Devano seakan bisa membaca pergerakan Evelyn, dengan cepat dia menangkap tangan kiri Evelyn, sehingga kedua tangan gadis itu berada dalam cengkramannya.
"Kenapa kamu selalu melawanku, hm?" tanya Devano sambil memandangi Evelyn, yang raut wajahnya memperlihatkan perasaan gelisah.
Evelyn sangat merasa gelisah, saat merasakan ikatan pada handuknya perlahan-lahan mulai terlepas, sedangkan kedua tangannya sedang berada dalam cengkraman Devano.
Jangan sampai handuknya melorot. Evelyn berusaha semakin keras menarik kedua tangannya dari cekalan Devano.
"Kak, lepaskan tanganku!" pinta Evelyn sambil menarik-narik tangannya dari cekalan Devano.
Rasa panik dan gelisah berbaur manjadi satu, kondisi handuknya yang sebentar lagi akan melorot.
Devano sama sekali tidak peka dengan kondisi handuk yang dipakai oleh Evelyn. Dia malah senang melihat adik tirinya itu yang tidak bisa melakukan pemberontakan padanya.
"Aku akan melepaskan tanganmu asalkan kamu berjanji tidak akan pernah melawan aku lagi.
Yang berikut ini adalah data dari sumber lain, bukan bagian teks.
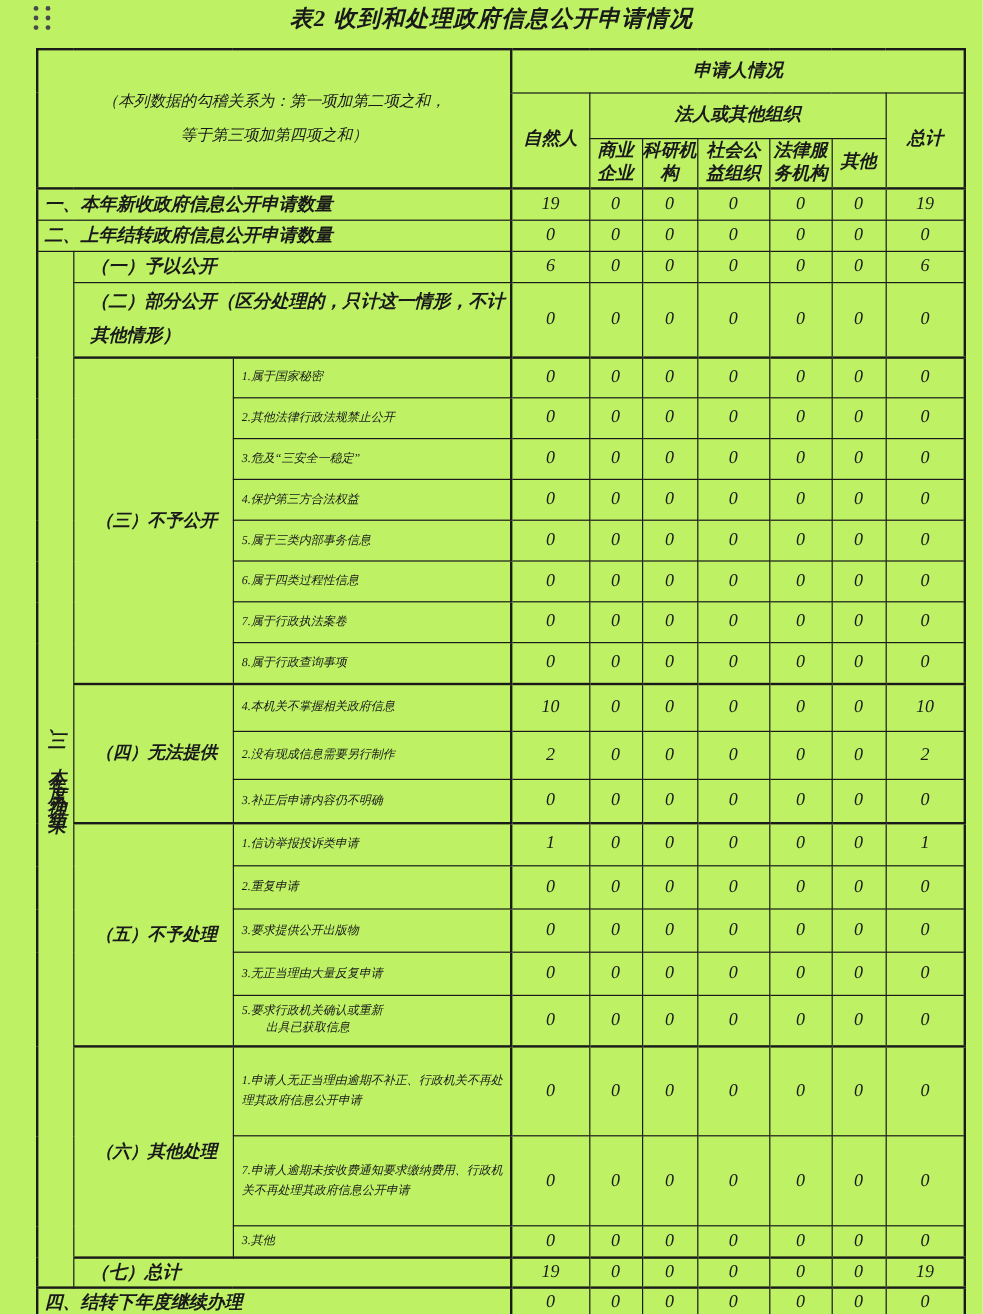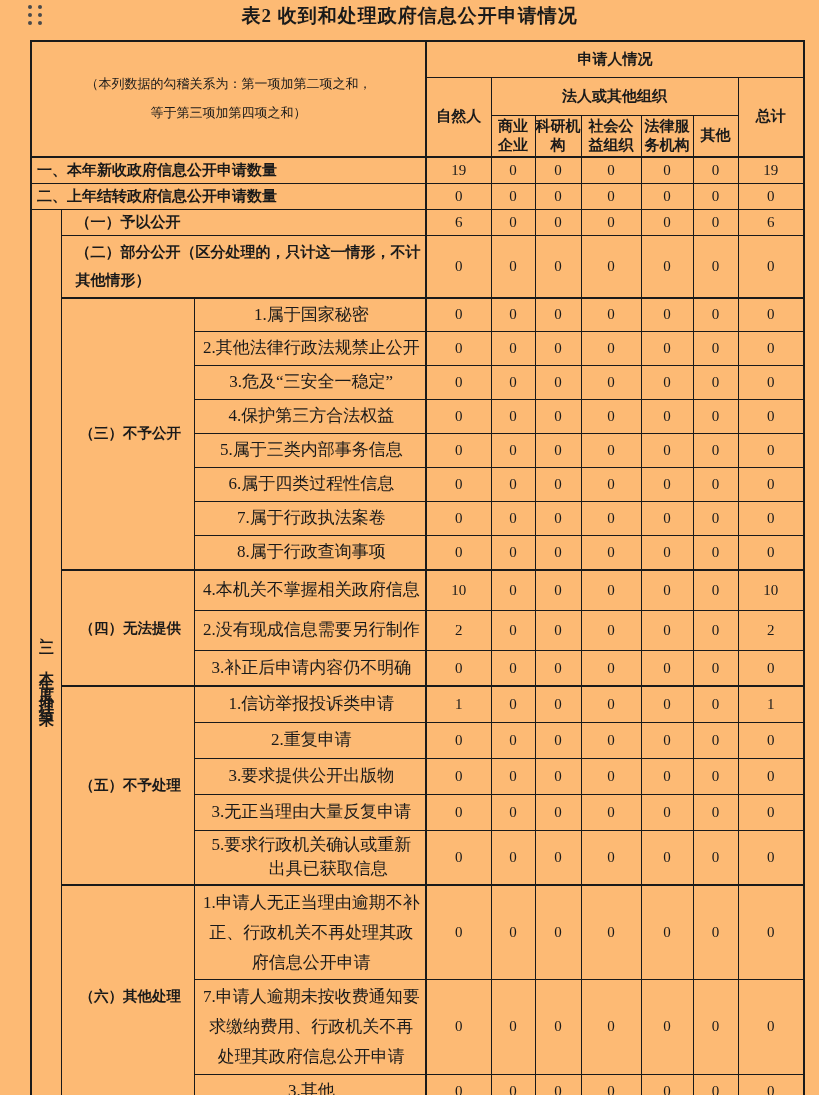--- a/index.html
+++ b/index.html
@@ -1,23 +1,24 @@
 <!DOCTYPE html>
 <html><head>
 <meta charset="utf-8">
 <style>
   * { box-sizing: border-box; margin: 0; padding: 0; }
   html,body { background:#ffffff; }
   .page {
     position: relative;
     width: 819px; height: 1095px;
-    background: #fdba74;
+    background: #bef264;
     font-family: "Liberation Sans", sans-serif;
     color: #1a1a1a;
     overflow: hidden;
+    font-style: italic;
   }
   .drag-dots {
     position: absolute; top: 5px; left: 28px;
     display: grid; grid-template-columns: repeat(2, 5px);
     grid-auto-rows: 5px; column-gap: 5px; row-gap: 3px;
   }
   .drag-dots span { width:4px; height:4px; border-radius:50%; background:#4a4a4a; }
   .title {
     position: absolute; top: 3px; left: 0; width: 100%;
     text-align: center; font-weight: 700; font-size: 19px;
@@ -31,21 +32,21 @@
   .rpt td { border: 1px solid #1a1a1a; vertical-align: middle; }
   .hc { text-align: center; font-weight: 700; font-size: 15px; line-height: 1.25; }
   .note {
     text-align: center; font-size: 13px; line-height: 2.2;
     font-family: "Liberation Serif", serif; white-space: pre-line;
   }
   .lbl  { font-weight: 700; font-size: 15px; text-align: left; padding: 2px 4px 2px 5px; margin-left: 39px; }
   .ind  { padding-left: 14px; }
   .grp  { font-weight: 700; font-size: 14.5px; text-align: left; padding: 2px 2px 2px 18px; }
   .sub  {
-    font-size: 17px; text-align: center; padding: 2px 4px 2px 7px;
+    font-size: 10px; text-align: left; padding: 2px 4px 2px 7px;
     font-family: "Liberation Serif", serif; white-space: pre-line; line-height: 1.7;
   }
   .num  {
     text-align: center; font-size: 15px;
     font-family: "Liberation Serif", serif;
   }
   .vb   { border-left-width: 2px !important; }
   tr.bt2 > td { border-top-width: 2px; }
   .vhead { text-align: center; }
   .vtext {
Kamu harus patuh padaku!"
Evelyn tidak ingin mendengarkan omongan Devano. Justru dia semakin panik dengan kondisi handuknya, dia semakin keras menarik kedua tangannya dari cekalan Devano. "Cepat lepaskan tanganku! Sampai kapanpun aku tidak akan pernah... Aaaaahhhh!"
Evelyn berhenti bicara. Seketika dia menjerit saat handuk yang dia kenakan benar-benar melorot hingga jatuh ke lantai.
Yang membuatnya semakin sial, kedua tangannya masih dalam cekalan Devano. Sehingga dia tidak bisa menutupi tubuhnya.
Mata Devano membulat. Pria itu nampak mematung tak berkedip sekalipun, melihat betapa indahnya tubuh Evelyn.
Di depan matanya, sangat terlihat dengan jelas bagaimana indahnya tubuh Evelyn. Mulus, putih, dan terawat. Tanpa ada cela.
Dengan payu-daranya yang putih, bersih, ranum, dan sintal. Serta put-ingnya yang berwarna merah muda sangat menggoda. Apalagi yang di bawah sana.... sangat sangat indah.
Membuat jakun Devano naik turun pada setiap hembusan nafasnya. Ah, apa yang harus dia lakukan kepada adik tirinya itu?